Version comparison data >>
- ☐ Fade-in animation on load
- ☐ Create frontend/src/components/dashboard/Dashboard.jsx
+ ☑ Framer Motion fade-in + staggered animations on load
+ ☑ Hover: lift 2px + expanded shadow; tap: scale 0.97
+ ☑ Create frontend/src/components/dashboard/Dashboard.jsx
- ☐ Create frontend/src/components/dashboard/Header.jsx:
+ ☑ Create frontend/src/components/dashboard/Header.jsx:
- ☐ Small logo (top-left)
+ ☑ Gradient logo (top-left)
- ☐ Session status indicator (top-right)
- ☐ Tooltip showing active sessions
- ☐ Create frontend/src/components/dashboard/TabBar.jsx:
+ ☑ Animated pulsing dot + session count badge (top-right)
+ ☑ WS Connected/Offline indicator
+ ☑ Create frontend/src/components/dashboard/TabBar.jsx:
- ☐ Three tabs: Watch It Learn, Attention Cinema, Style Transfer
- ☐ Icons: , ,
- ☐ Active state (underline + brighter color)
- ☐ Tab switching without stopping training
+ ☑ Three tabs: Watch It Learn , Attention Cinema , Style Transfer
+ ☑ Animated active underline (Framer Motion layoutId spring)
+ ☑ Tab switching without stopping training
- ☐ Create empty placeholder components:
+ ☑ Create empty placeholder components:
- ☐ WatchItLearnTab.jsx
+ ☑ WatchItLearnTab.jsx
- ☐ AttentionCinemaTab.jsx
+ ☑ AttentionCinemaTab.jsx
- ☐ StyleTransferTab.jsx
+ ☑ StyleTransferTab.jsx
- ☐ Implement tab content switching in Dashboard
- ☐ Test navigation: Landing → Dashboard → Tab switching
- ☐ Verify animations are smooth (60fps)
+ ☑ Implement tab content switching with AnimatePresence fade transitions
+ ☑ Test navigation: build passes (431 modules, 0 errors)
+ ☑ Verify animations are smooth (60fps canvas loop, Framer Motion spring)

PROBLEM DESCRIPTION >> What lines in the records above include the string "tabs"? Copy each one.

RESULT BELOW >>
- ☐ Three tabs: Watch It Learn, Attention Cinema, Style Transfer
+ ☑ Three tabs: Watch It Learn , Attention Cinema , Style Transfer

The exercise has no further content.